Doch in unserer medialisierten Demokratie spielt es letztlich keine Rolle, ob der Kandidat A oder B eine Wahl gewinnt, da A und B nur Models sind, die Varianten derselben Kollektion vorführen, der eine mit rotem, der andere mit blauem Gürtel. Die Entscheidung, welche Kollektion verkauft werden soll, ist ganz woanders und lange vor der Wahl gefallen. Wie beim Waschmittel-, Zigaretten- oder Autokauf wählt der sogenannte Souverän (als Kunde heißt er König) nicht ein Produkt, sondern ein Image. Gute Imageentwickler greifen dafür vage, meist unbewusste Bedürfnisse, Ängste, Hoffnungen auf und formen daraus das Erscheinungsbild des Kandidaten. Erfolg hat die Agentur, die dem Zeitgeist am nächsten kommt, gewählt wird also nicht der bessere Kandidat, sondern die bessere Agentur.

Wo dieses Millionengeschäft so professionell betrieben wird wie in den USA, sind ausgeglichene Wahlergebnisse wahrscheinlich. Denn die großen Agenturen verfügen über das gleiche Know-how, die gleichen Informationen, Strategien und Mittel, um den Wählern die Entscheidung für den einen oder anderen Kandidaten zu suggerieren.  Doch ausgeglichene Wahlergebnisse schaffen ein Problem. So gleichgültig es ist, welche Partei oder welcher Kandidat gewinnt, stellt annähernde Stimmengleichheit die Fiktion Demokratie auf die Probe. Nähme man sie ernst, käme es tatsächlich auf jede Stimme an.
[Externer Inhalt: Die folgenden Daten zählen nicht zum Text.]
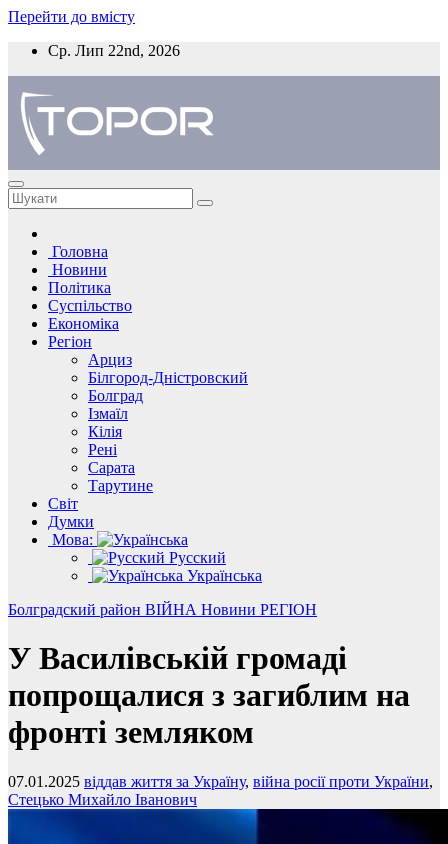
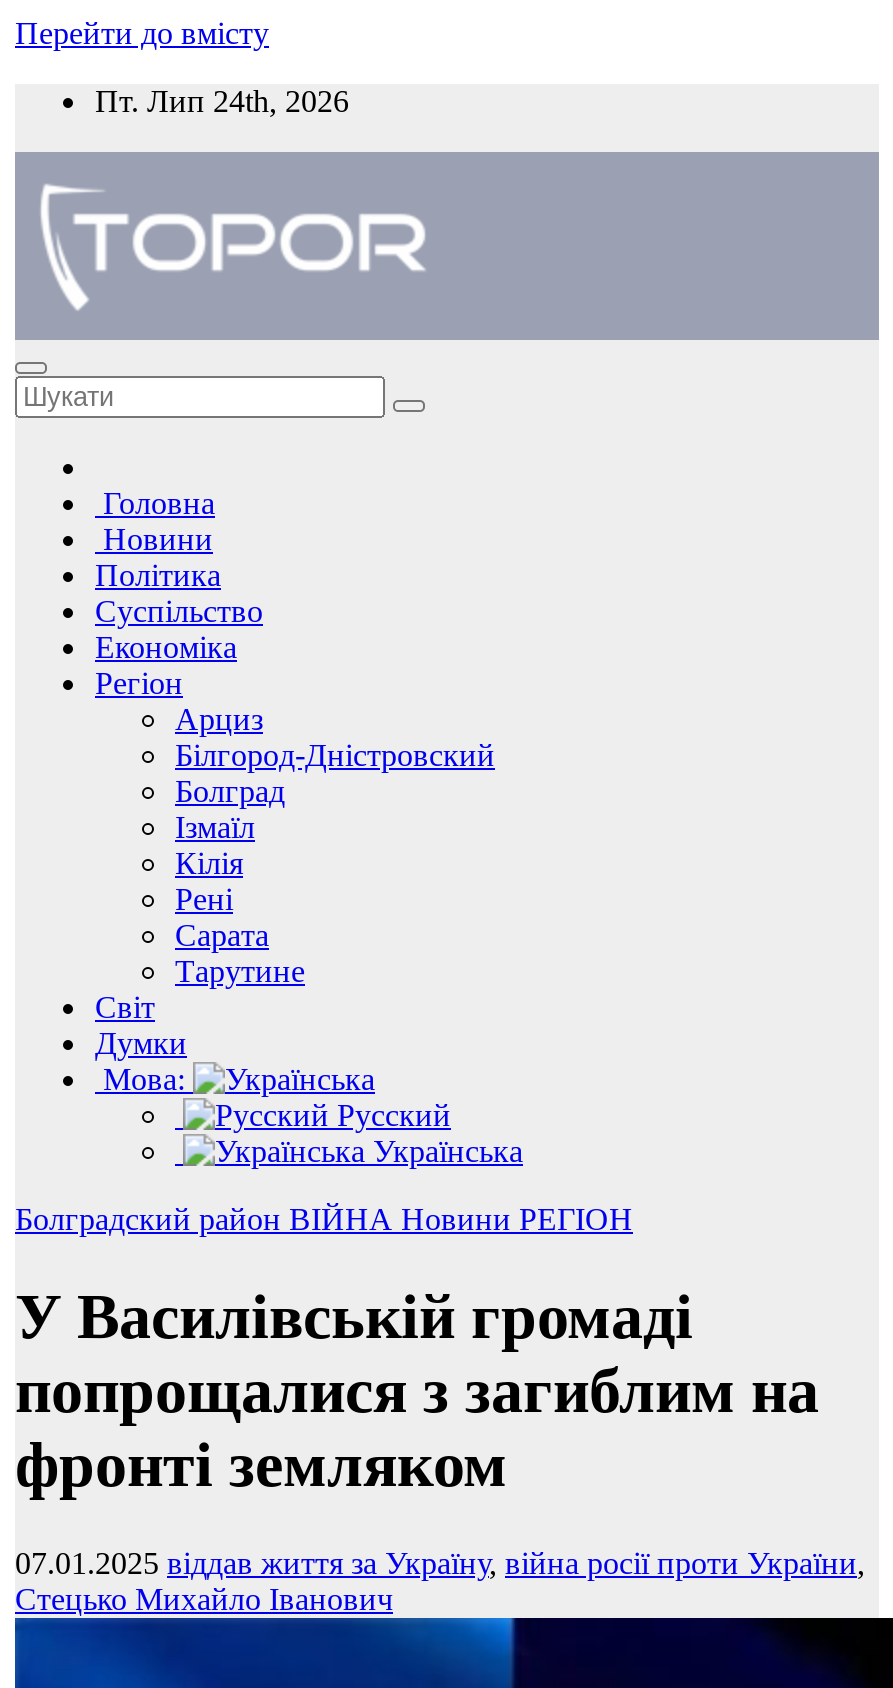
[48,42,180,59] Ср. Лип 22nd, 2026 -> [95,84,349,118] Пт. Лип 24th, 2026

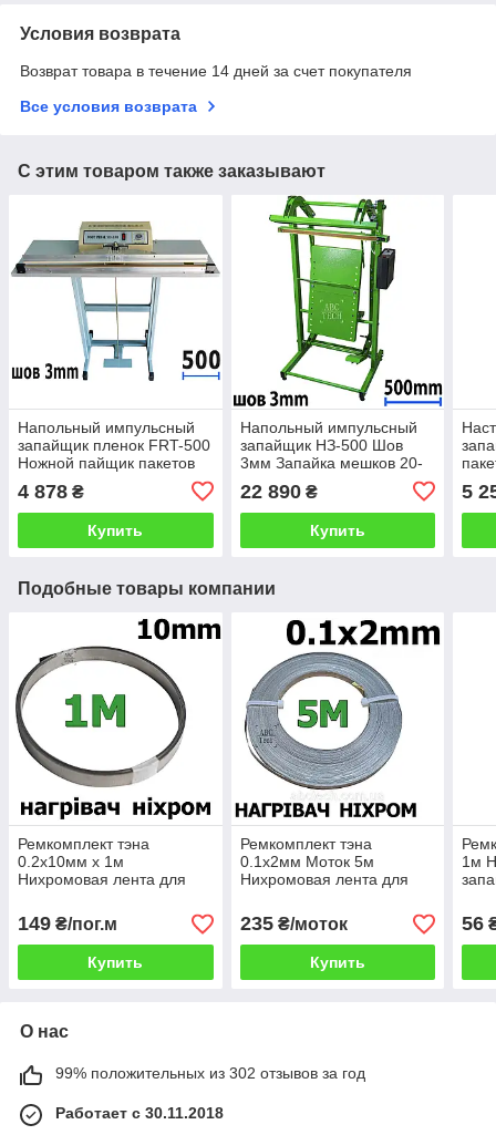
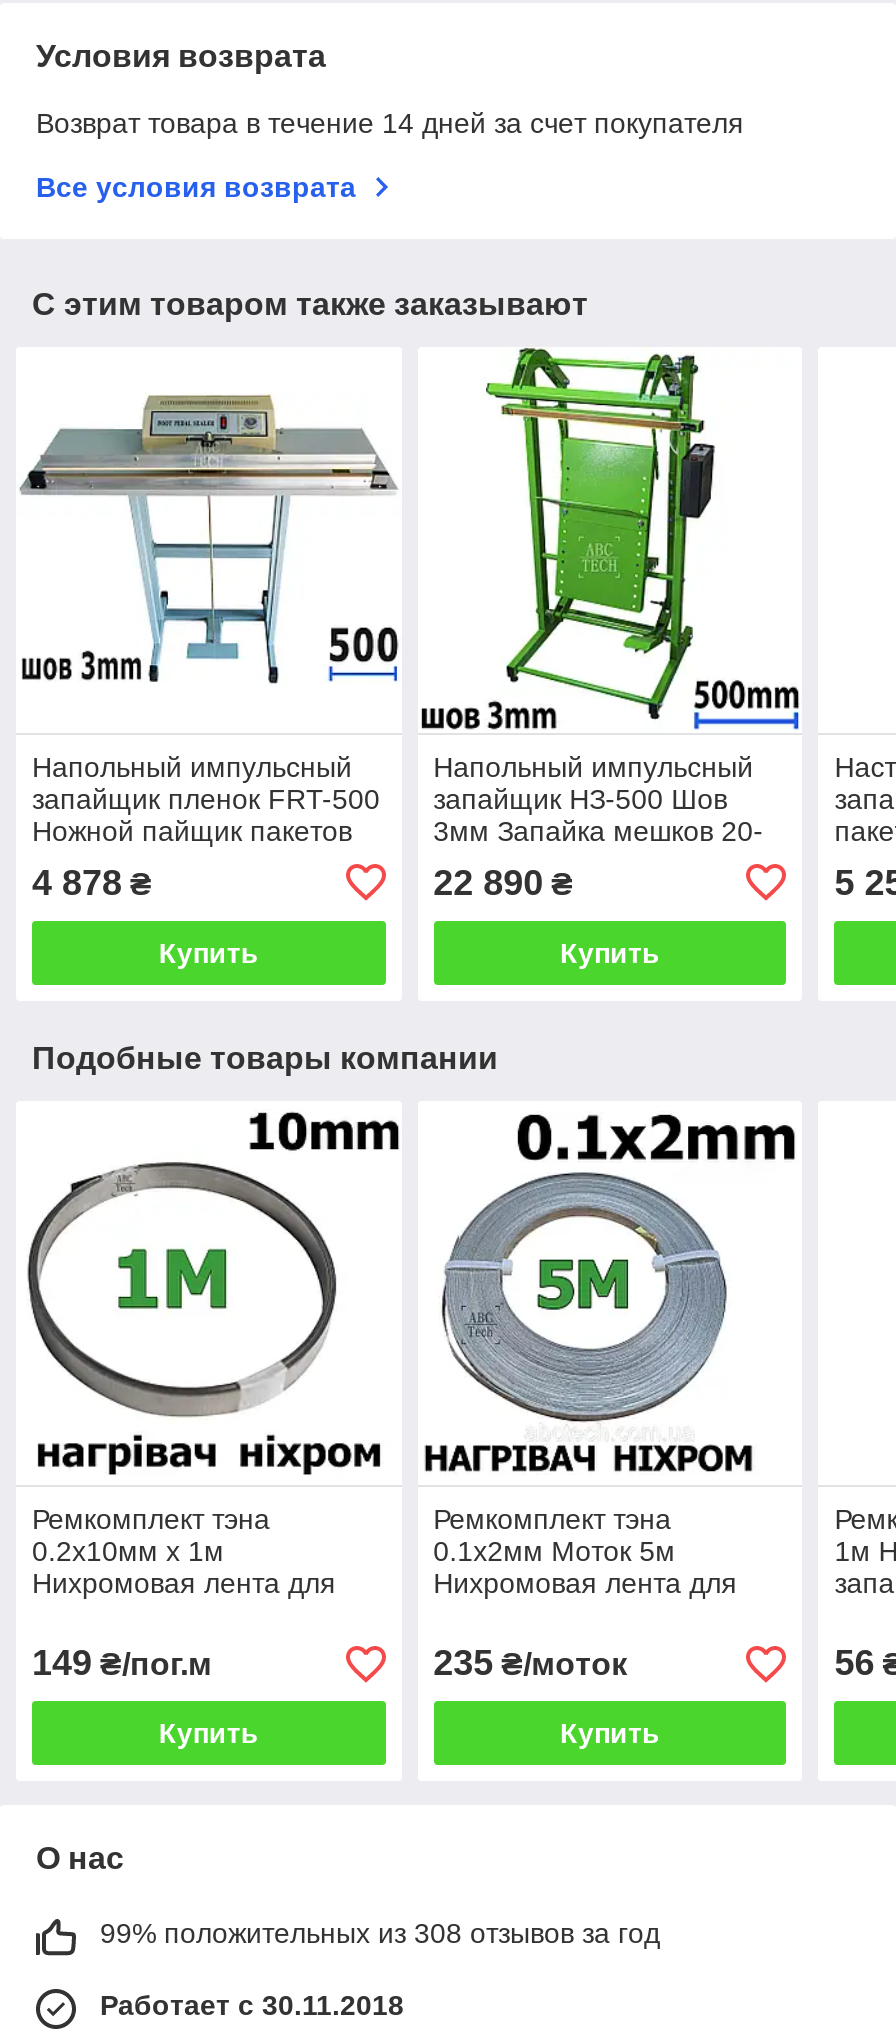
[55,1065,365,1082] 99% положительных из 302 отзывов за год -> [100,1918,660,1950] 99% положительных из 308 отзывов за год

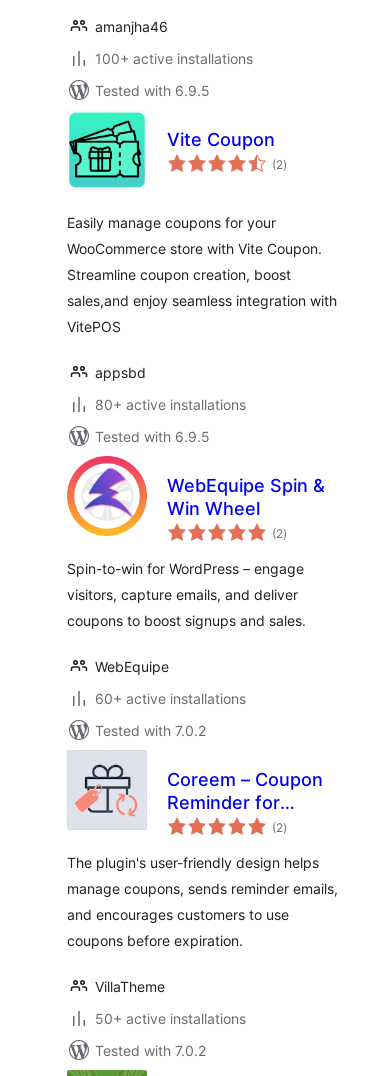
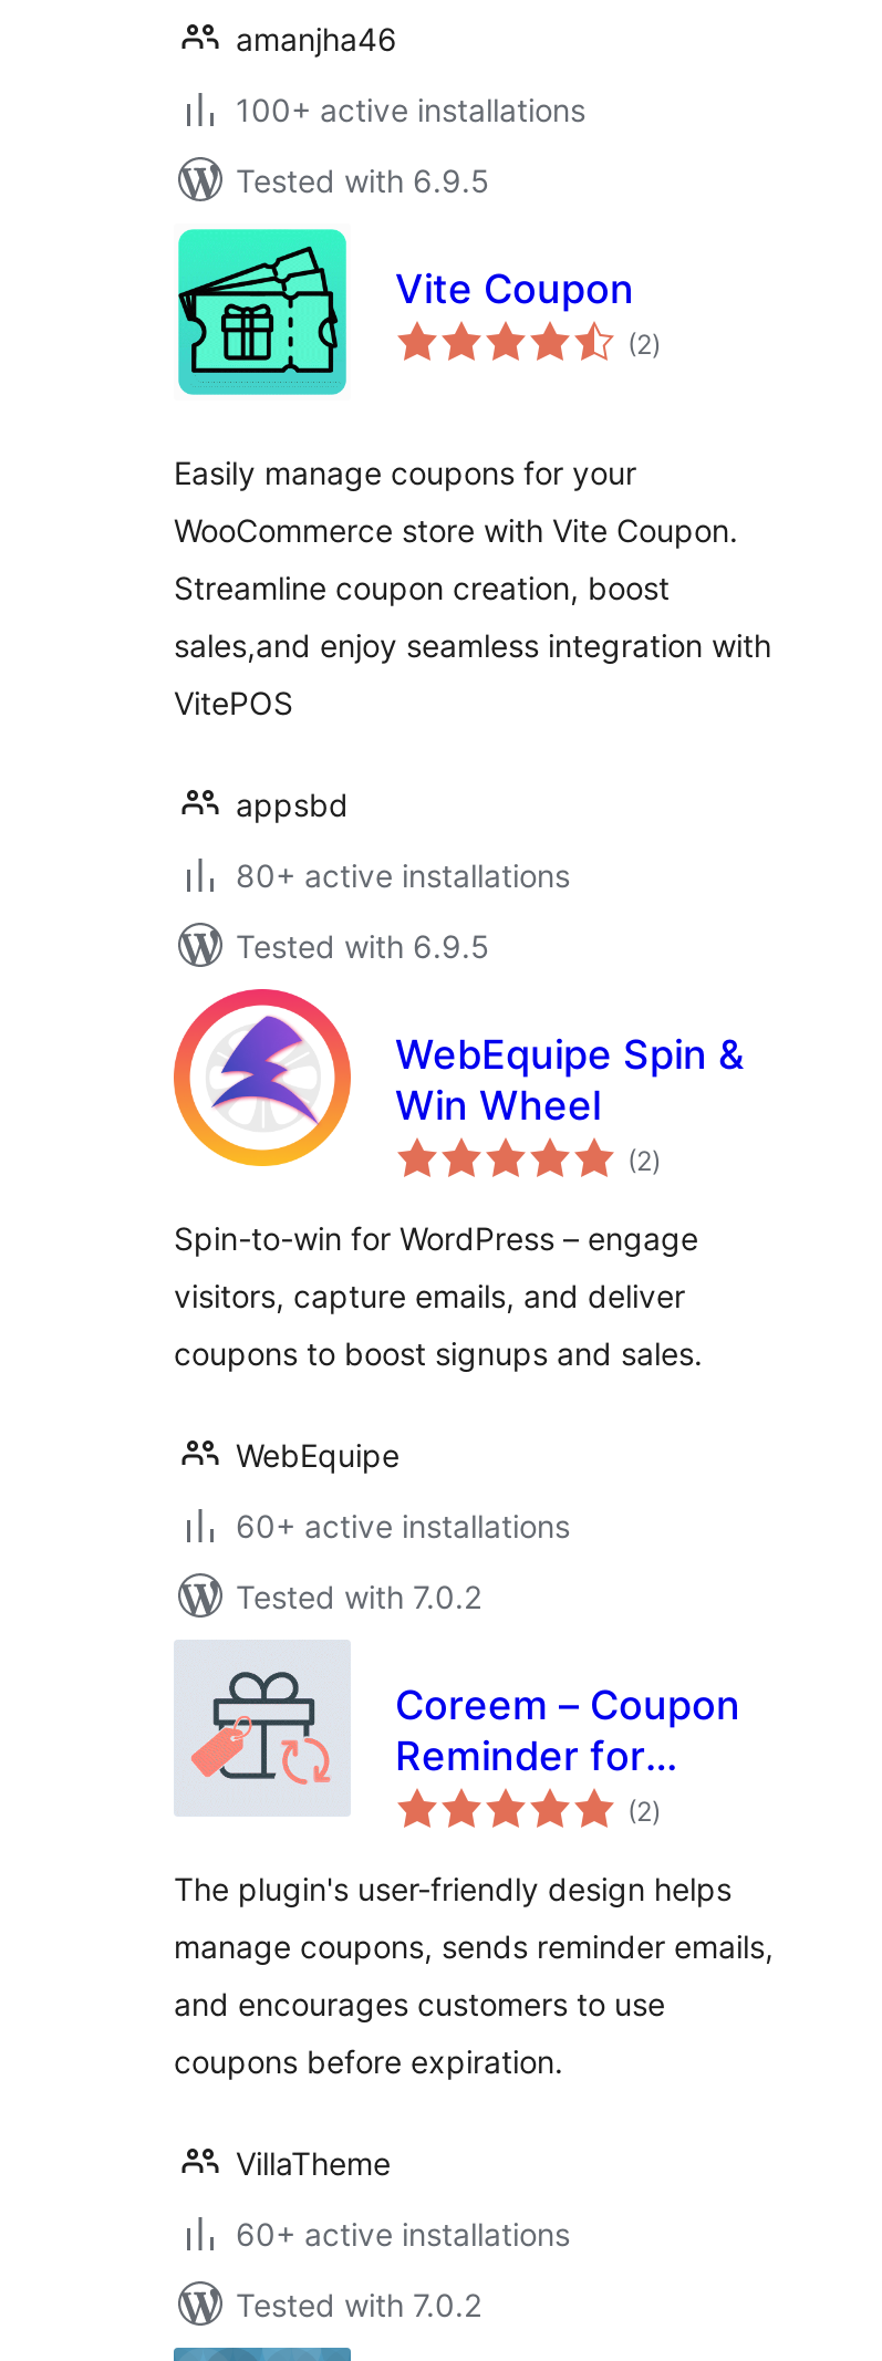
[95,1010,246,1027] 50+ active installations -> [236,2215,570,2253] 60+ active installations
Lässt man nun ein strittiges Ergebnis nachzählen, stellt sich bald heraus, dass – wie immer und überall in vergleichbaren Situationen – falsch gezählt wurde, weil es gar nicht auf das, nur auf ein Ergebnis ankommt. Wenn nun Demokratiegläubige Unstimmigkeiten zum Anlass nehmen, noch einmal exakter und noch exakter auszuzählen, ähneln sie kindlichen Gerechtigkeitsfanatikern, die es genauer und immer genauer wissen wollen und nerven, weil sie nicht einsehen, dass Papa und Mama Wichtigeres zu tun haben, als nach einer irrelevanten Wahrheit zu suchen. In genau dieser lästigen Elternrolle befand sich das us-amerikanische Establishment, vertreten durch seine Verfassungsrichter. Sie mussten eine juristische Formulierung finden, die auf 68 Seiten die schlichte Entscheidung umschreibt: „Nun ist es gut, einmal muss Schluss sein.“

Die amerikanischen Präsidentenwahlen 2000 sind ein überzeugender Beweis für die Richtigkeit einer der klügeren 68er-Behauptungen. Sie lautete sinngemäß: „Wenn Wahlen etwas ändern könnten, wären sie längst verboten.“ Nun wird man in den USA die Spielregeln wohl modifizieren, damit die Bedeutungslosigkeit von Wählerentscheidungen nicht noch einmal so offensichtlich wird. Das Spiel aber bleibt das gleiche.